I appreciated and enjoyed all four seasons of THE MAN IN THE HIGH CASTLE, but my favorite seasons were 3 and 4. Seasons 3 and 4 put forward the more complex moral and philosophical questions around Nazism, occupation and the kind of determination that it takes to defeat evil. I still appreciated season 1 and 2. The moral framework was being laid, the true heroes were being defined, but by season 3, defeating evil in our midst becomes the clear goal. It will require dedication, resilience and the broader community…something I feel to be true throughout history. Unlikely allies come together to defeat evil.

In that sense, I found the series remarkably relevant. Dick is playing with alternative histories in this story and Spotnitz (credit for the screenplay/creator goes alone to Frank Spotnitz on the show’s Wikipedia page) was able to put forward a world that in many respects, felt as real as the news I see on my screen on any given day. Before Covid19 and George Floyd protests…in this series (in the book, I assume as well) memorials, monuments and statues are blown up, taken down, destroyed. That was interesting for me to ponder.

In THE MAN IN THE HIGH CASTLE, those taking down the monuments are Nazis, determined to wipe out American history and recreate their own version of history that will be imposed on Americans. One character spells out the reason, “Once we wipe out their narrative, it will help them accept our narrative, the Nazi narrative.” The Nazis empower the young people in the US to riot and do violence to any who try to protect the monuments.

I would hesitate to make a moral statement about those who have defaced monuments in our cities in these last months, but I did find it fascinating to see this portrayal, non political, I assume because the screenplay was written long before our recent protests. How would those scenes be written today? I wonder…

To counter that narrative that “good ‘ol America just needs to be reclaimed”, the Black Communist Rebellion becomes an important power in the final season. Those characters are drawn in a way that is multi-faceted and dignifying. The series touches on Civil Rights era injustices while highlighting the Nazi take on black skin, which is horrifying and includes the sterilization of young black women. The audience sees the “graded” evil of racism.

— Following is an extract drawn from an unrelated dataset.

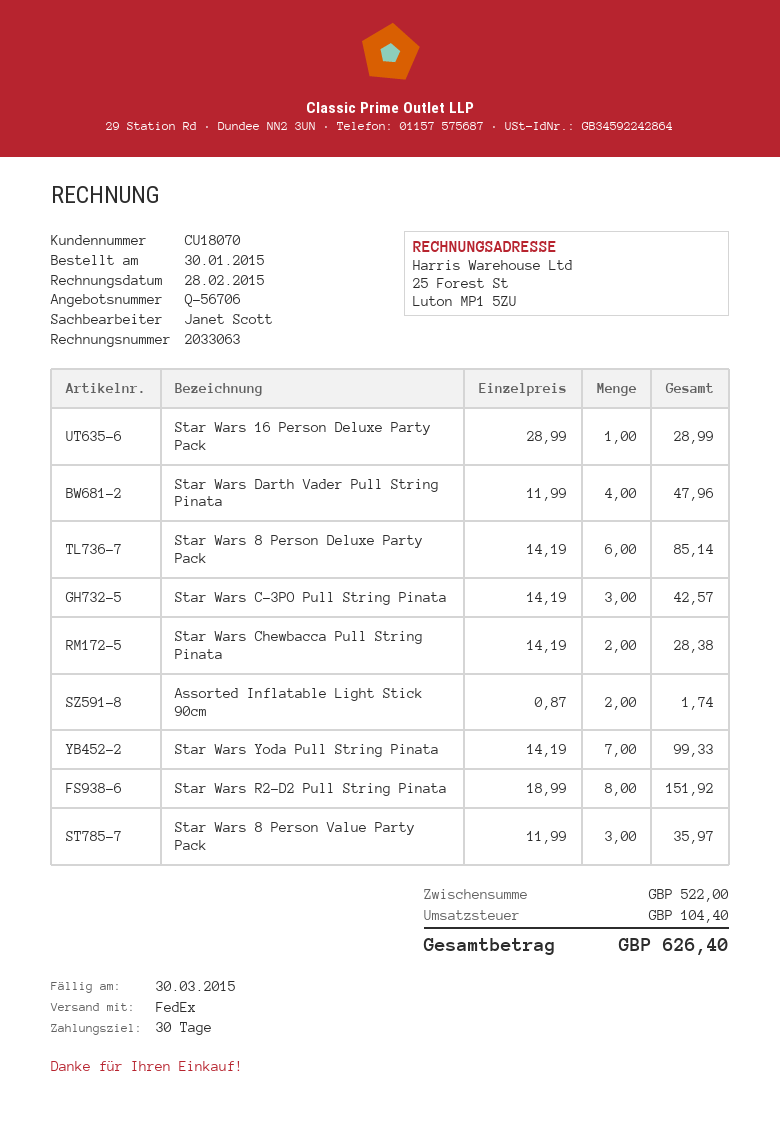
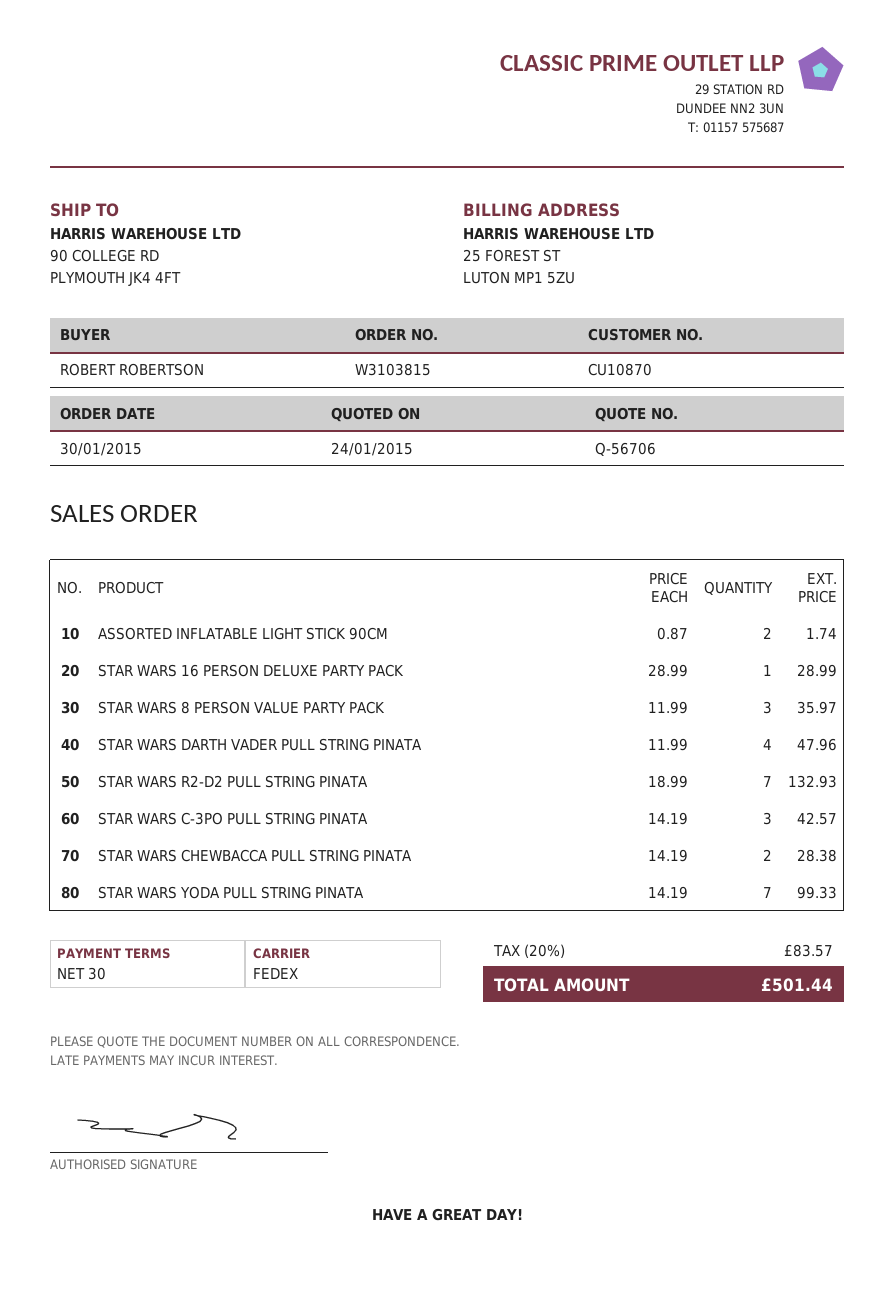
customer number: CU18070 -> CU10870
Star Wars 8 Person Deluxe Party Pack: 6 x 14.19 = 85.14 -> none
Star Wars R2-D2 Pull String Pinata: 8 x 18.99 = 151.92 -> 7 x 18.99 = 132.93
tax: 104.40 -> 83.57
total: 626.40 -> 501.44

THE MAN IN THE HIGH CASTLE does not justify white supremacy. It tries, I think, to highlight its evil and does not let white America off the hook. Like I said…this is a complex narrative and, to give Dick credit, it was written in the early 1960s.

In the series, the Axis powers have split the US into three zones. The Japanese rule that which is West of Rockies. The East is ruled by the Nazis and in an attempt to keep these powers from eating each other, the middle of the US is neutral. Juliana Crain is a San Francisco native, so plenty of Northern California sites on screen, including the supremely gorgeous Japanese Tea Garden in Golden Gate Park.

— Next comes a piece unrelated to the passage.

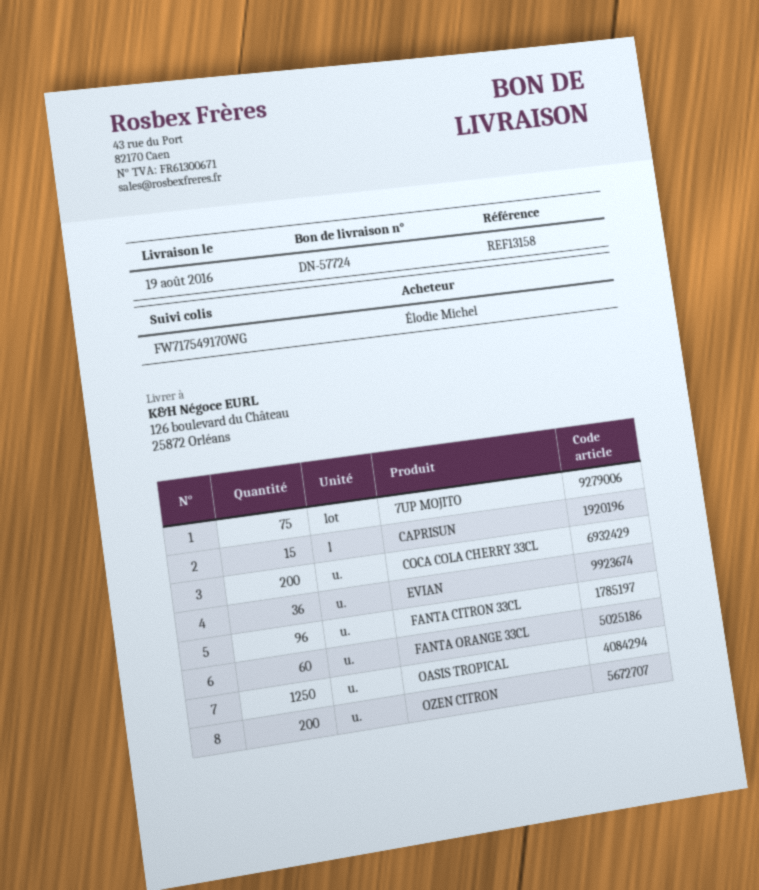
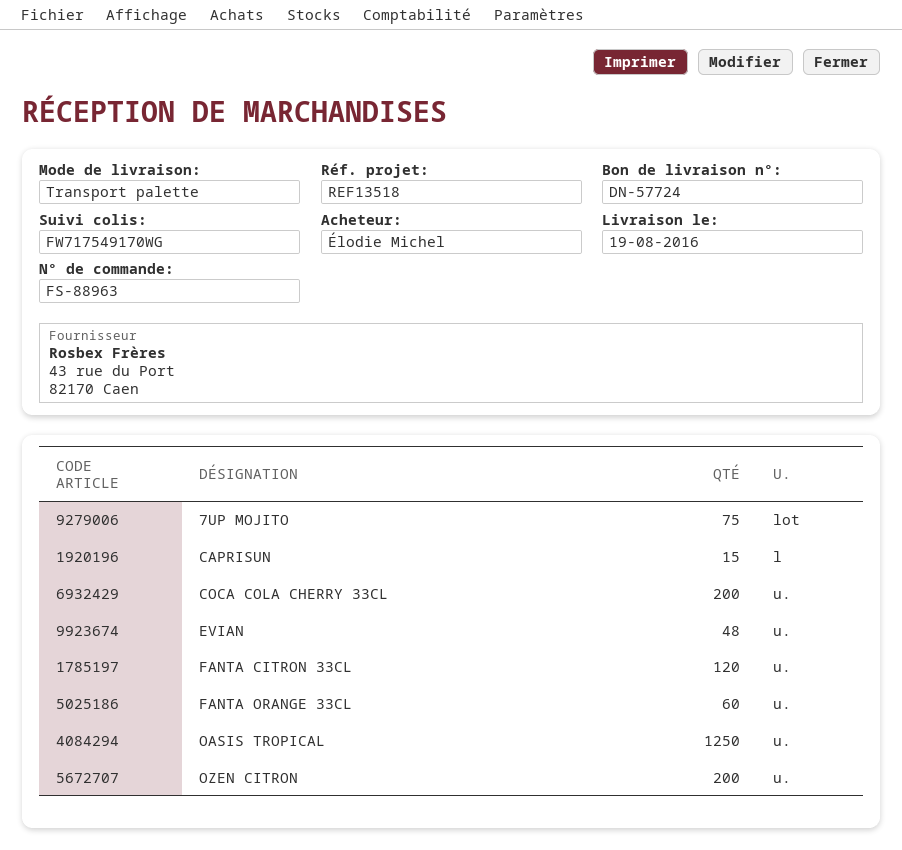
reference: REF13158 -> REF13518
EVIAN: 36 -> 48
FANTA CITRON 33CL: 96 -> 120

I was gratified to get a view into the Japanese Imperial rulership over the Western US in a way that capitalized on few or no stereotypes. One sees and feels the brutal nature of the Japanese occupiers, but also the complex politics between Japan and Germany (both superpowers in this universe) and the grace and gentleness of some aspects of Japanese culture. There are Japanese who brutally murder and there are Japanese who feel deep compassion to the point of aiding the rebellion. That is a helpful juxtaposition and I believe a true one when it comes to human dynamics during a time of war. Building an empire leads to big messes and horrible violence. It also drives human beings to act with sacrifice and heroism. THE MAN IN THE HIGH CASTLE does not shy away from the complexities of warfare and empire building and for that reason, it deepened my understanding of a complex historical time.

Grit, hope, despair and horrible evil are all captured in this story, but what emerges most prominently in narrative are deep truths about what is right, just and good. This story is one for our time. I encourage you to start watching today.